> **Before and after images**:
== Segment start ==
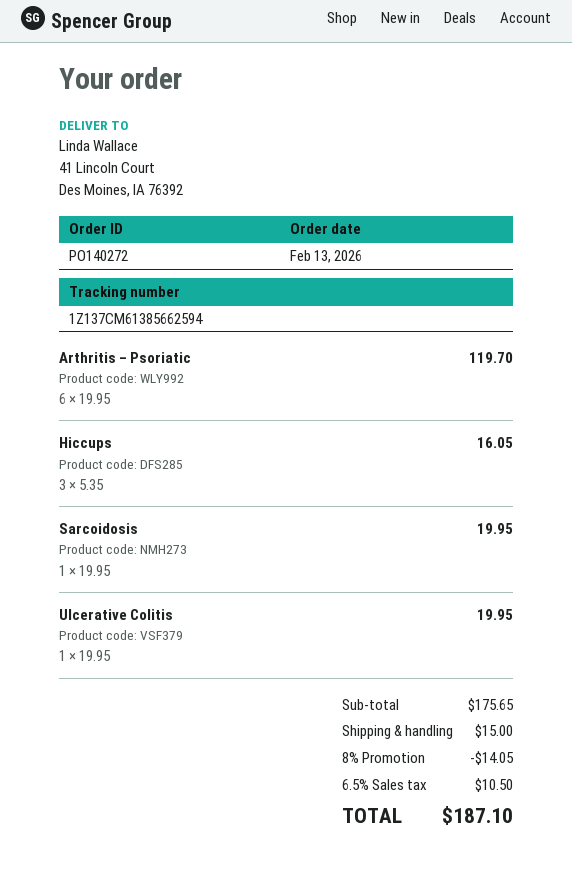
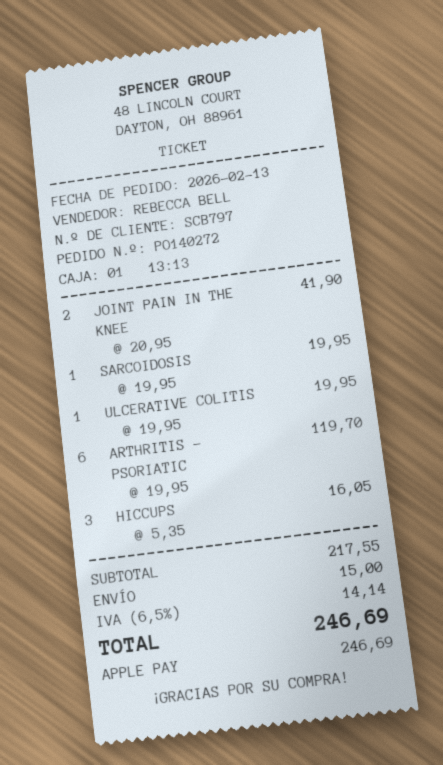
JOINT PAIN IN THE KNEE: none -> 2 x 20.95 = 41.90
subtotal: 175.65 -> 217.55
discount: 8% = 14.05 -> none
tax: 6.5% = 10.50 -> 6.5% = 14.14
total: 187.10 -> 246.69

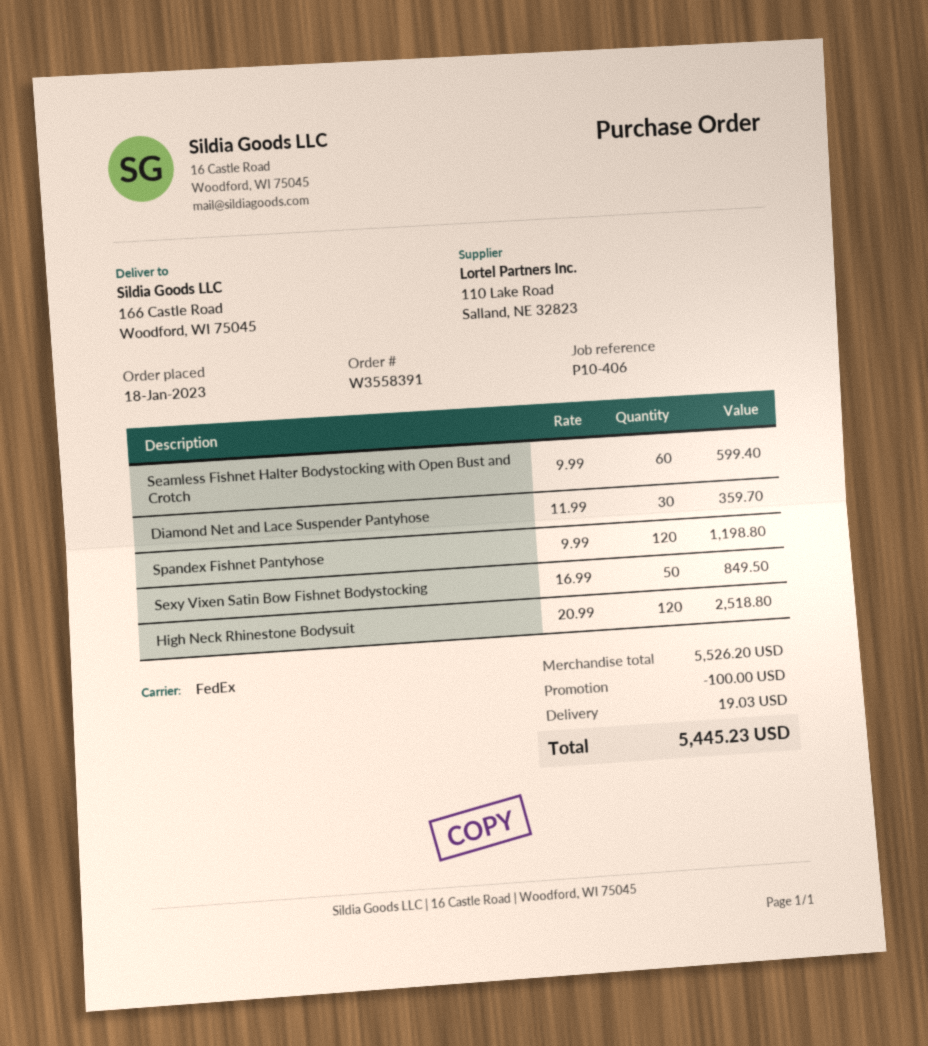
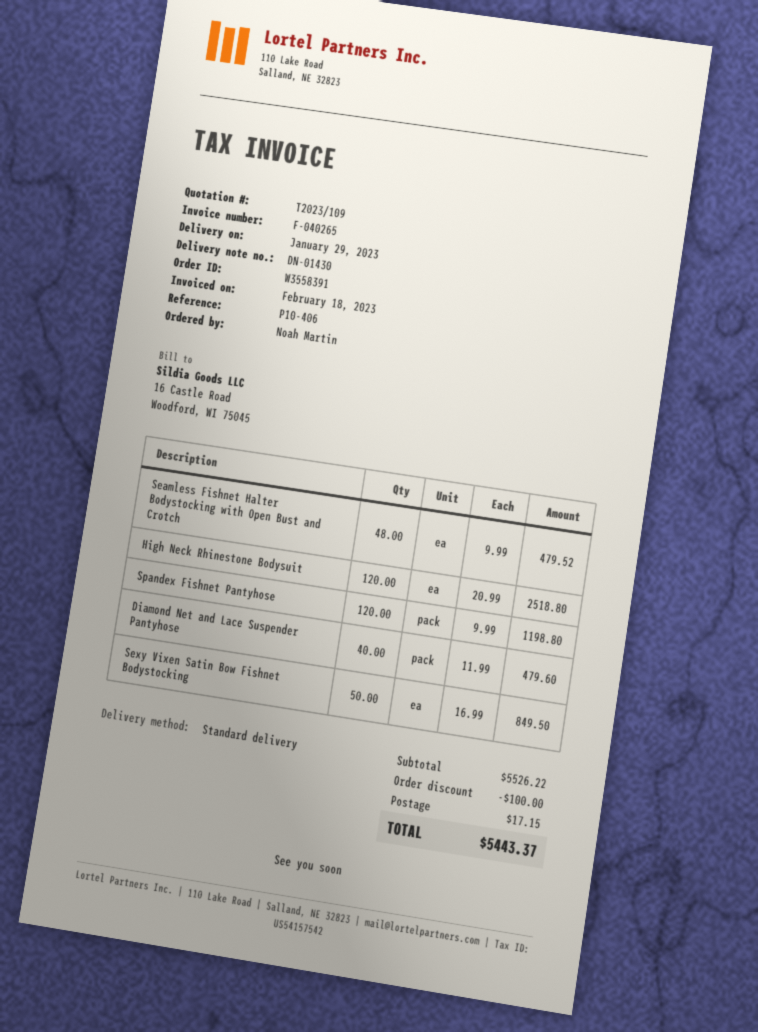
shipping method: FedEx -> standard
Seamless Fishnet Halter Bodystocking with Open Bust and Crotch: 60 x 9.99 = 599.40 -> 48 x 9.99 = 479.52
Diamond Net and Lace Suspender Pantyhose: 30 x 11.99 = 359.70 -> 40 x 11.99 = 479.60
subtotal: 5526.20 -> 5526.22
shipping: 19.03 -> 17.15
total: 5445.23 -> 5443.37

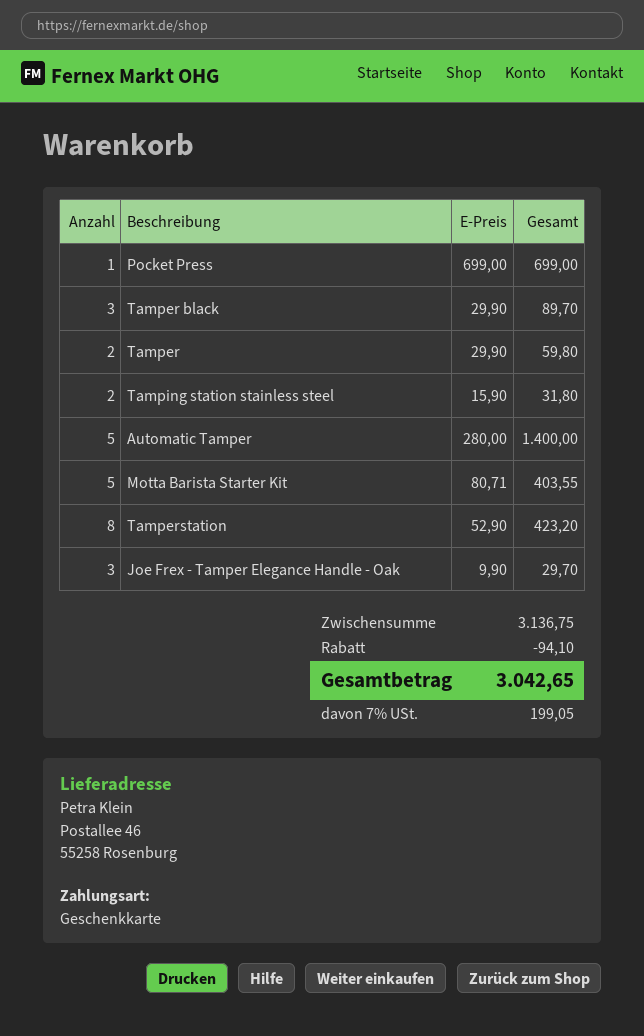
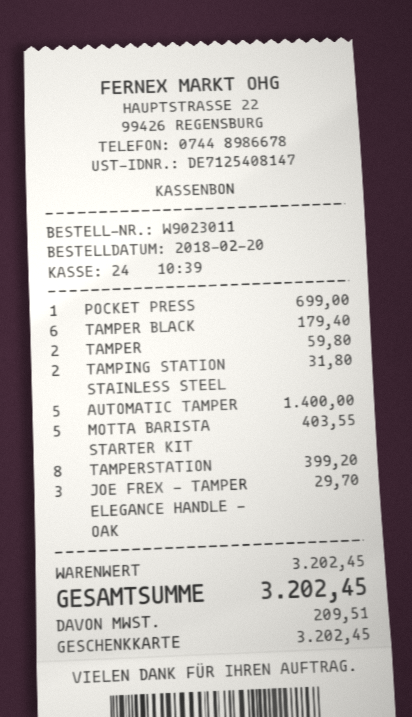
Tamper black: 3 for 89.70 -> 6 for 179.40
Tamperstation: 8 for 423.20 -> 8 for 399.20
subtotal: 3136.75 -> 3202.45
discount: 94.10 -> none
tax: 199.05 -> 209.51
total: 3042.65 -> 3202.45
== Segment end ==
> **TASK BRIEF**:
Whenever the word "subtotal" shows up in a line, that line counts. Say how many lines of the data count, giving the number alone.

> **TASK ANSWER**:
3